A0748
Title: Leveraging longitudinal data for enhanced survival analysis using a novel deep transformer model
Authors: Pingzhao Hu - Western University (Canada) [presenting]
Abstract: Traditional statistical methods, while capable of analyzing the quality of life and toxicity data individually, often struggle with the efficiency and integration required for comprehensive multi-dataset analyses in clinical settings. This limitation hampers the long-term understanding of patients. This research develops an innovative model using a modified transformer encoder framework enhanced with an attention-free transformer (AFT).

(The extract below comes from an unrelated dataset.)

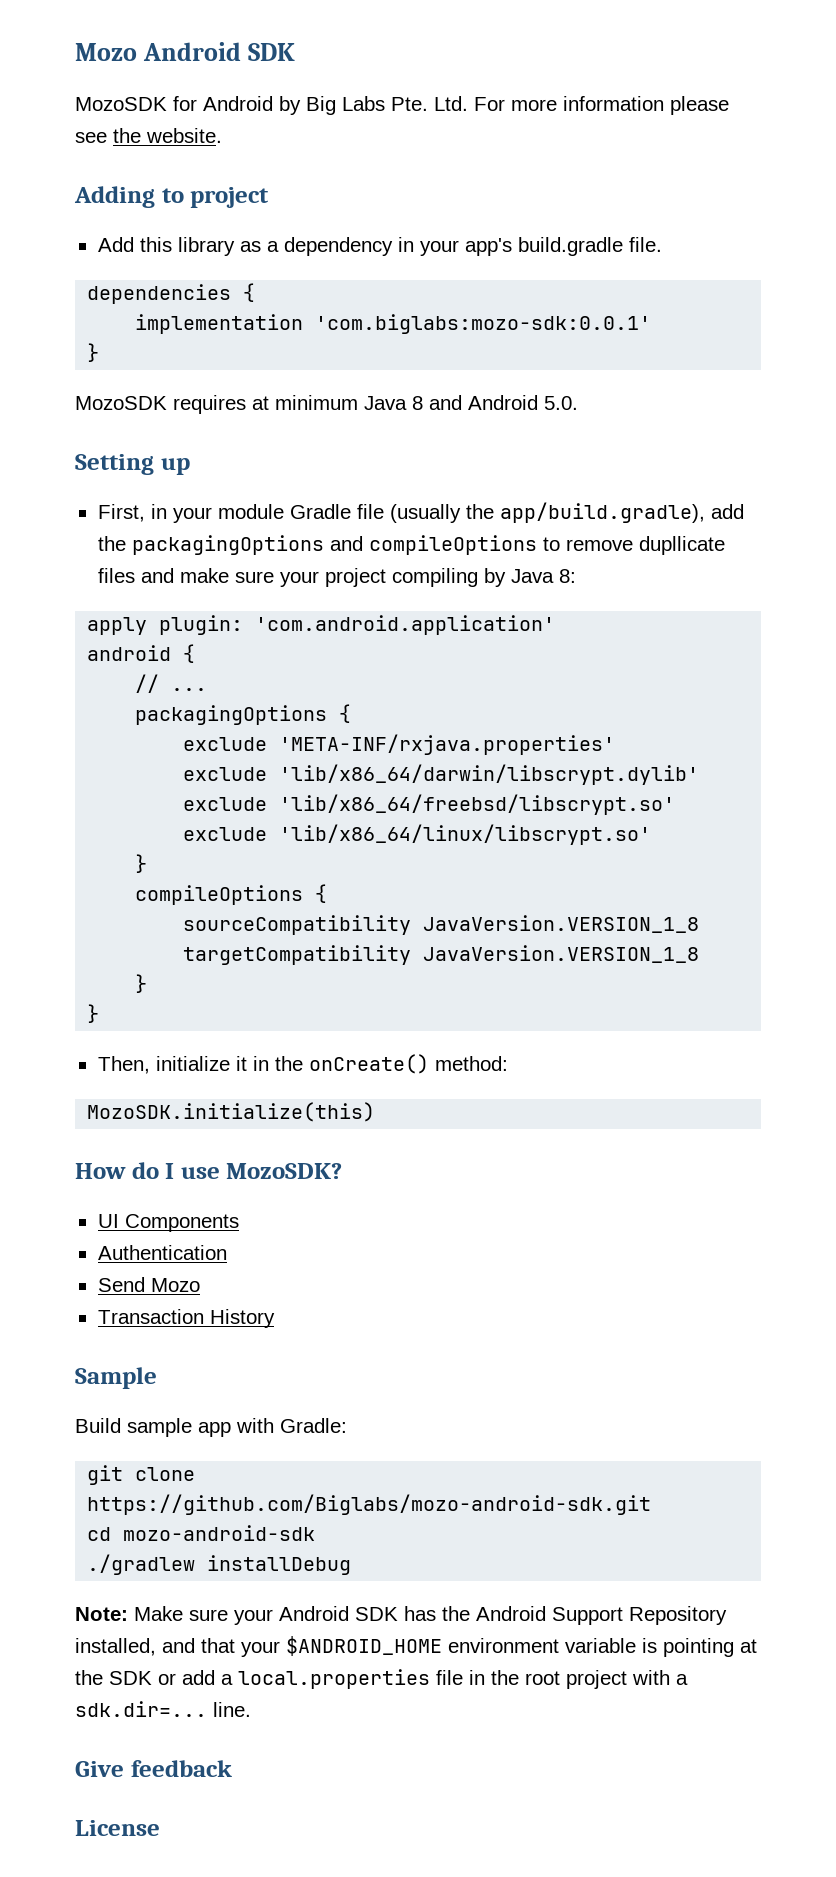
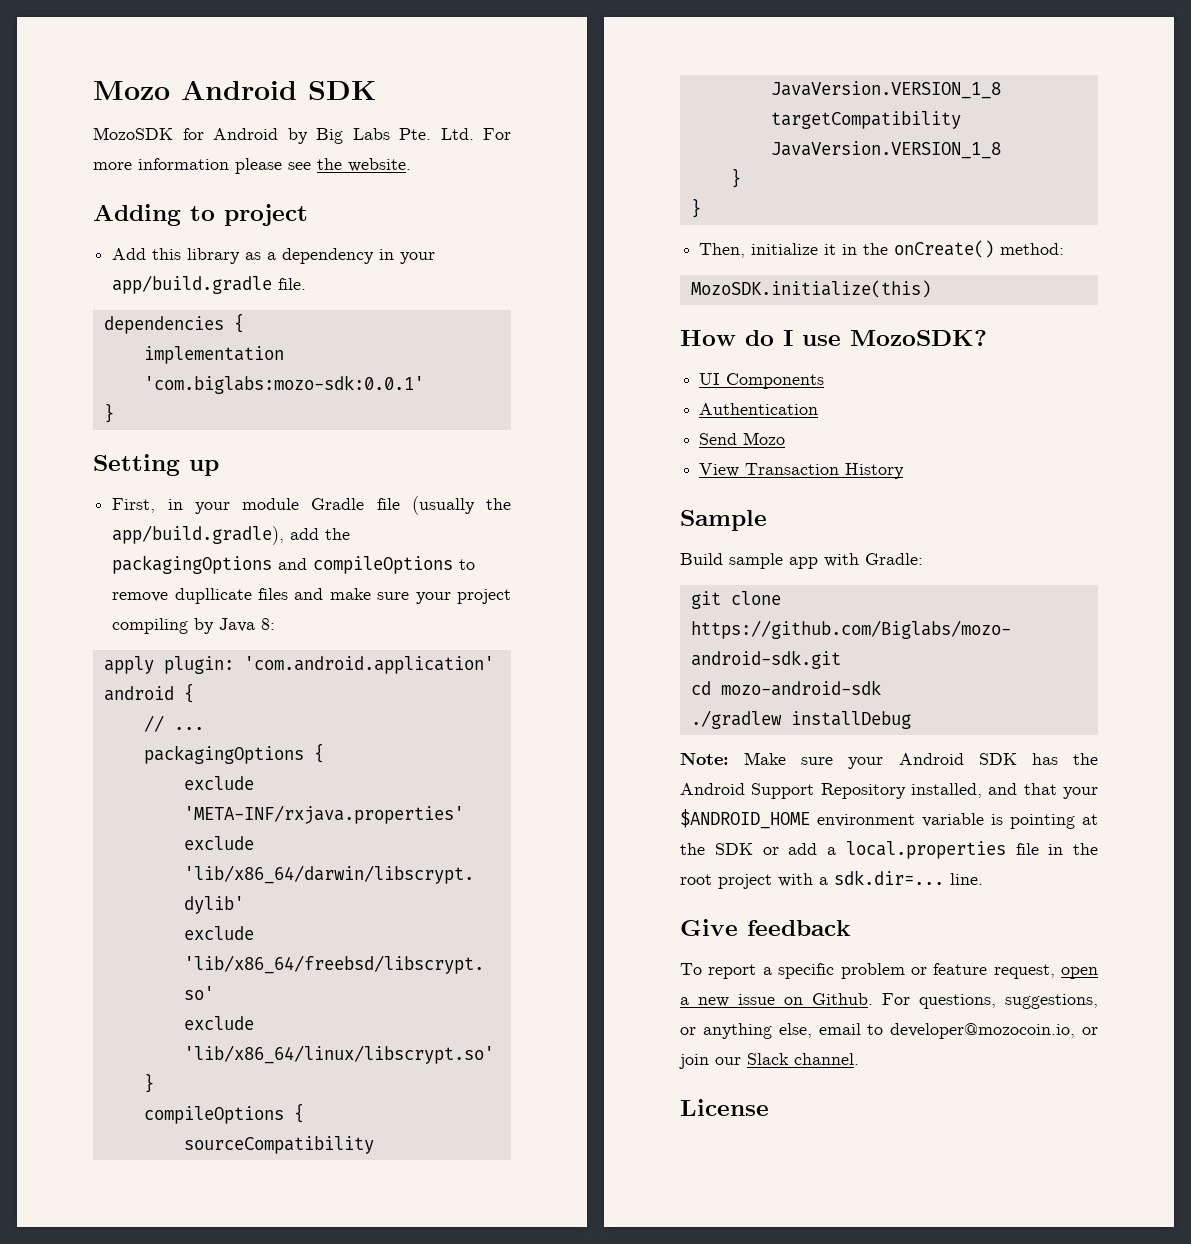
[464,237,623,256] app's build.gradle -> [112,275,273,294] app/build.gradle
[75,395,578,414] // MozoSDK requires at minimum Java 8 and Android 5.0. -> (114, 413) none
(200, 1285) none -> [699,463,740,477] View
(232, 1768) none -> [680,963,1098,979] [680,993,1098,1009] [680,1023,1098,1039] [679,1053,859,1069] // To report a specific problem or feature request, open a new issue on Github. For questions, suggestions, or anything else, email to developer@mozocoin.io, or join our Slack channel.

This model is engineered to concurrently process and correlate clinical variables with longitudinal assessments of quality of life and toxicity. Utilizing a transformer encoder architecture optimized with AFT, time-series clinical data is efficiently processed. This framework is integrated with Cox regression analysis, and measured via the concordance index. A key highlight of the model is its adeptness at integrating diverse datasets, including cross-sectional and longitudinal datasets, while adeptly managing variations in measurement times and frequencies across different subjects. Tested on a longitudinal dataset of 750 colorectal cancer patients over a two-year period, the model outstripped conventional analytical methods in predictive accuracy and integration, as evidenced by a substantial enhancement in the concordance index. The findings highlight the models potential to transform clinical decision-making processes, setting the stage for further exploration into its clinical implications and adaptability.